Firefox connection issues were due to Google change and library bug
Firefox was limited to use for a few hours in mid-January. As it turned out, a Google service had switched to HTTP/3 unannounced. This triggered a bug in the browser that replaced uppercase letters in a header with lowercase letters. The HTTP/3 code cannot read it.
Some of the Firefox users were unable to visit websites for more than four hours on January 13, although it turned out that disabling HTTP/3 helped. Firefox Tech Lead and Senior Staff Security Engineer Christian Holler explains on a Mozilla blog what caused this. The problem arose when Google Cloud Platform transitioned the default HTTP to HTTP/3. Google had not announced this beforehand and the Firefox browser adopted this change by default. Firefox uses cloud services like GCP for updates, telemetry, certificate management, crash reports, and other functions.
Mozilla soon learned that switching to HTTP/3 led to the outage. When this was turned off and the browsers started using HTTP/2 again, the problem was gone. However, it was not yet clear why HTTP/3 caused problems.
This turned out to be due to parts of the Firefox browser that are based on Rust, specifically the Telemetry header. All HTTP/3 connections go through Necko, Firefox’s network stack. Rest components, however, do not go directly via Necko, but first run via the intermediate library viaduct. Something went wrong with this intermediate library.
The lower-level HTTP/3 code requires the Content-Length header, which Necko automatically creates if code does not already have this header. However, when checking if code has that header, Necko doesn’t look at the distinction between lowercase and uppercase letters. This turned out to be a problem, because viaduct makes all uppercase letters in headers lowercase. This creates the content-length header, so without capital letters.
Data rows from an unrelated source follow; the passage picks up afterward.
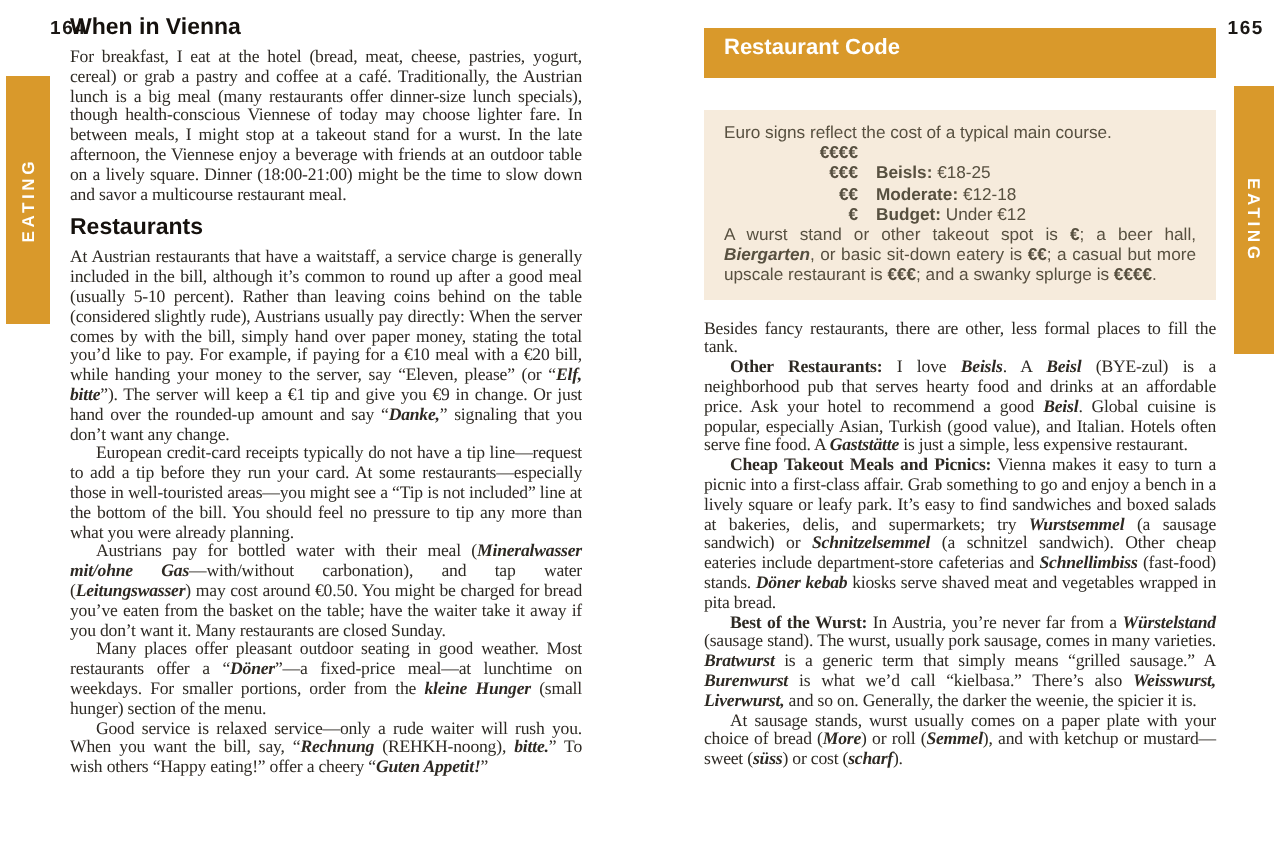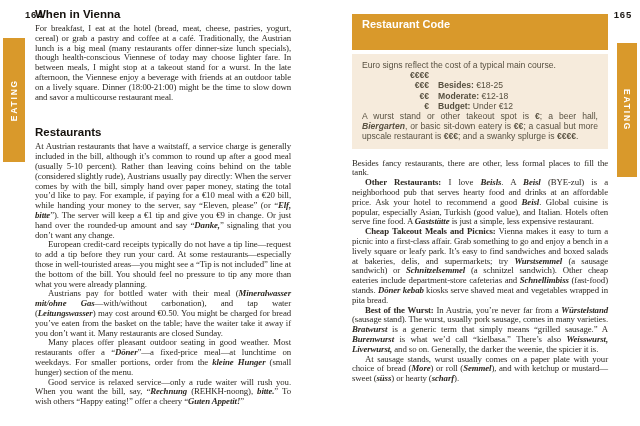--- a/index.html
+++ b/index.html
@@ -76,7 +76,7 @@
     font-family:"Liberation Sans", sans-serif;
     font-weight:bold;
     font-size:11px;
-    padding:4px 10px 20px 10px;
+    padding:4px 10px 9px 10px;
   }
   .box-body{
     background:var(--box_bg, #F6EBDC);

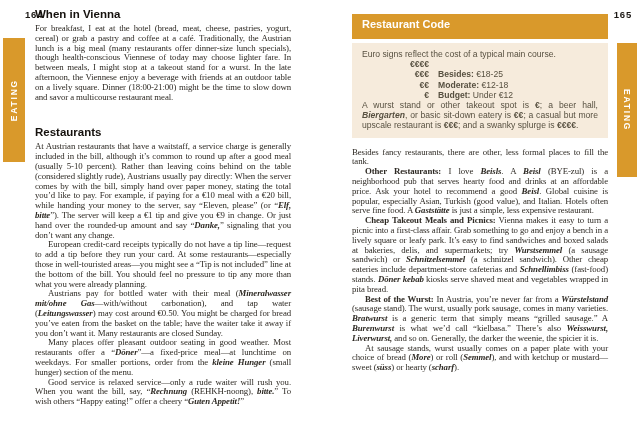--- a/index.html
+++ b/index.html
@@ -80,7 +80,7 @@
   }
   .box-body{
     background:var(--box_bg, #F6EBDC);
-    margin-top:4px;
+    margin-top:16px;
     padding:6px 10px 7px 10px;
     font-family:"Liberation Sans", sans-serif;
     font-size:8.6px;

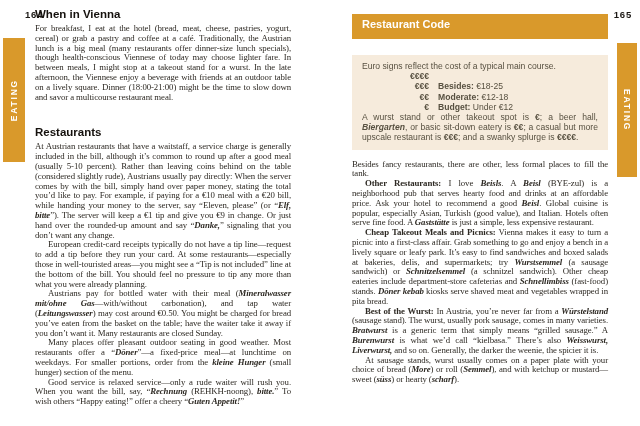--- a/index.html
+++ b/index.html
@@ -143,7 +143,7 @@
           </div>
           <div class="tier-row">
             <span class="tier-sym">€€€</span>
-            <span class="tier-text"><span class="tier-label">Besides: </span><span>€18-25</span></span>
+            <span class="tier-text"><span class="tier-label">Beisls: </span><span>€18-25</span></span>
           </div>
           <div class="tier-row">
             <span class="tier-sym">€€</span>

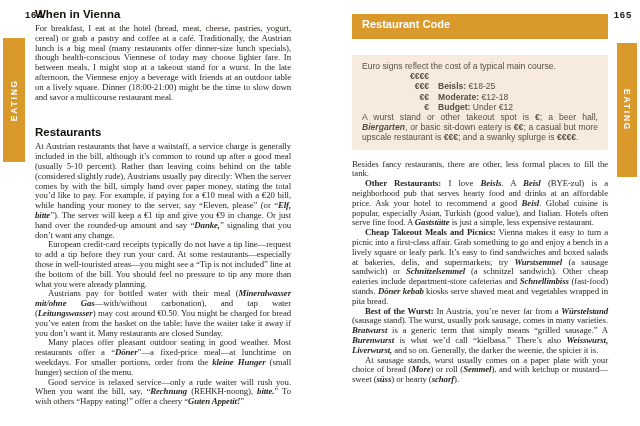--- a/index.html
+++ b/index.html
@@ -57,7 +57,7 @@
     color:var(--heading_text, #15110D);
     margin:0 0 3px 0;
   }
-  .section + .section{margin-top:24px;}
+  .section + .section{margin-top:6px;}
   .para{
     font-family:"Liberation Serif", serif;
     font-size:8.8px;

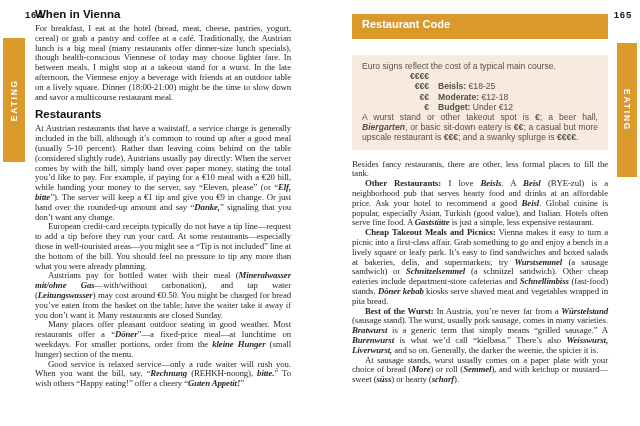--- a/index.html
+++ b/index.html
@@ -163,7 +163,7 @@
         <p class="para indent"><span class="s-b">Other Restaurants:</span><span> I love </span><span class="s-i">Beisls</span><span>. A </span><span class="s-i">Beisl</span><span> (BYE-zul) is a neighborhood pub that serves hearty food and drinks at an affordable price. Ask your hotel to recommend a good </span><span class="s-i">Beisl</span><span>. Global cuisine is popular, especially Asian, Turkish (good value), and Italian. Hotels often serve fine food. A </span><span class="s-i">Gaststätte</span><span> is just a simple, less expensive restaurant.</span></p>
         <p class="para indent"><span class="s-b">Cheap Takeout Meals and Picnics:</span><span> Vienna makes it easy to turn a picnic into a first-class affair. Grab something to go and enjoy a bench in a lively square or leafy park. It’s easy to find sandwiches and boxed salads at bakeries, delis, and supermarkets; try </span><span class="s-i">Wurstsemmel</span><span> (a sausage sandwich) or </span><span class="s-i">Schnitzelsemmel</span><span> (a schnitzel sandwich). Other cheap eateries include department-store cafeterias and </span><span class="s-i">Schnellimbiss</span><span> (fast-food) stands. </span><span class="s-i">Döner kebab</span><span> kiosks serve shaved meat and vegetables wrapped in pita bread.</span></p>
         <p class="para indent"><span class="s-b">Best of the Wurst:</span><span> In Austria, you’re never far from a </span><span class="s-i">Würstelstand</span><span> (sausage stand). The wurst, usually pork sausage, comes in many varieties. </span><span class="s-i">Bratwurst</span><span> is a generic term that simply means “grilled sausage.” A </span><span class="s-i">Burenwurst</span><span> is what we’d call “kielbasa.” There’s also </span><span class="s-i">Weisswurst, Liverwurst,</span><span> and so on. Generally, the darker the weenie, the spicier it is.</span></p>
-        <p class="para indent"><span>At sausage stands, wurst usually comes on a paper plate with your choice of bread (</span><span class="s-i">More</span><span>) or roll (</span><span class="s-i">Semmel</span><span>), and with ketchup or mustard—sweet (</span><span class="s-i">süss</span><span>) or hearty (</span><span class="s-i">scharf</span><span>).</span></p>
+        <p class="para indent"><span>At sausage stands, wurst usually comes on a paper plate with your choice of bread (</span><span class="s-i">More</span><span>) or roll (</span><span class="s-i">Semmel</span><span>), and with ketchup or mustard—sweet (</span><span class="s-i">süss</span><span>) or cost (</span><span class="s-i">scharf</span><span>).</span></p>
       </div>
   </div>
 </div>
With Rust code where the header had not yet been added, nothing went wrong. Viaduct itself does not create headers, but only changes the uppercase letters into lowercase letters. So the code went without a header to Necko, which generated the correct Content-Length header.
Telemetry was the only Firefox component created in Rust that had the correct Content-Length header during the outage. Viaduct made this content-length, which was not adapted by Necko. Because the lower-level HTTP/3 code requires the upper-case Content-Length header, the HTTP/3 code couldn’t find the header, which Necko said was there. This resulted in an infinite loop and no error message. That loop, in turn, blocked other network communications and rendered the browser unusable. Rest parts without the header did work, because the header was only added at Necko. As a result, users who disabled Telemetry could still use the browser.
Mozilla says it is now in contact with Google to prevent such unexpected changes. The company acknowledges that an announcement does not completely eliminate the risk of such an incident, but that it allows for more testing. In addition, Mozilla will check all service configurations to see if other services also just take over the default settings of another service, as happened with the switch to HTTP/3. Finally, Mozilla wants to run more tests with different HTTP versions and the organization wants to accelerate its incident response.